TASK DETAILS:
Please repeat the listing below exactly, but do not include its pictures.

GIVEN DATA:
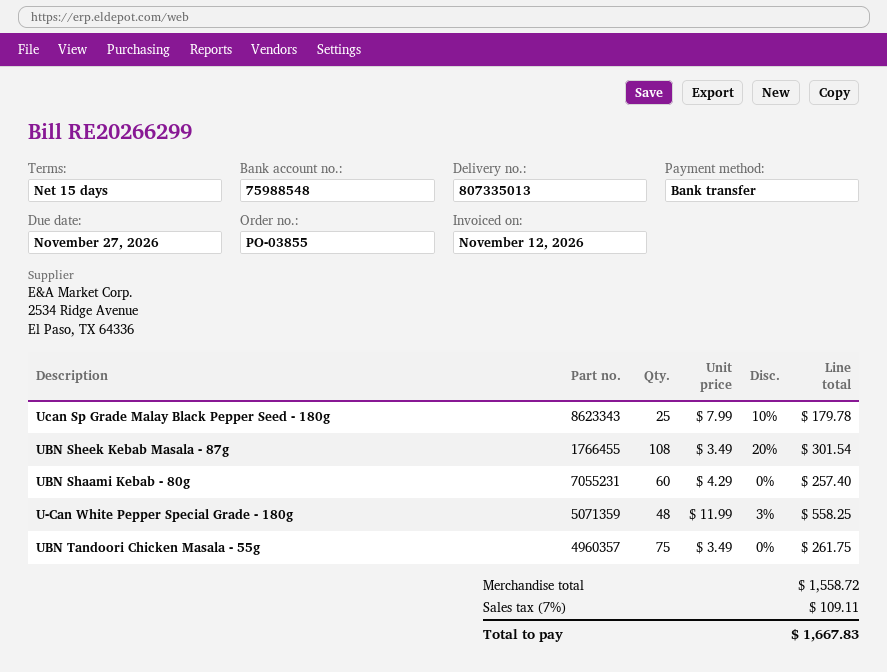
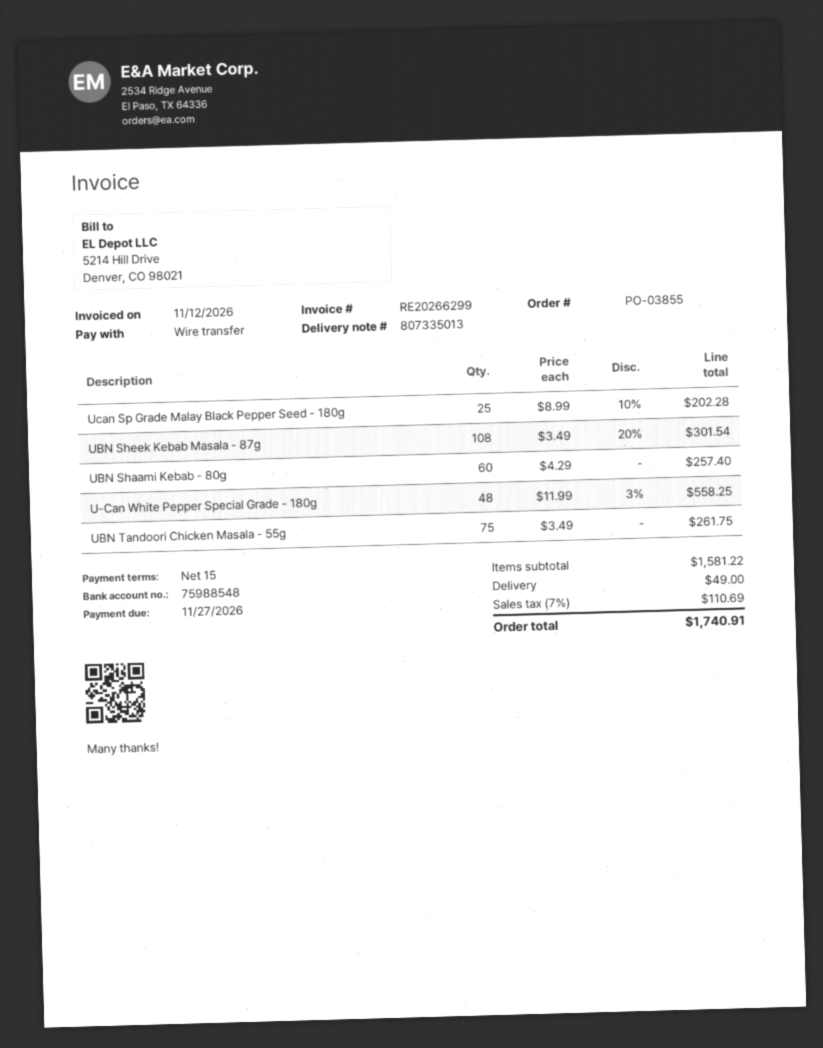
Ucan Sp Grade Malay Black Pepper Seed - 180g: 25 x 7.99 - 10% = 179.78 -> 25 x 8.99 - 10% = 202.28
subtotal: 1558.72 -> 1581.22
shipping: none -> 49.00
tax: 7% = 109.11 -> 7% = 110.69
total: 1667.83 -> 1740.91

OUTPUT OF THE EXERCISE:
Ucan Sp Grade Malay Black Pepper Seed - 180g: 25 x 7.99 - 10% = 179.78 -> 25 x 8.99 - 10% = 202.28
subtotal: 1558.72 -> 1581.22
shipping: none -> 49.00
tax: 7% = 109.11 -> 7% = 110.69
total: 1667.83 -> 1740.91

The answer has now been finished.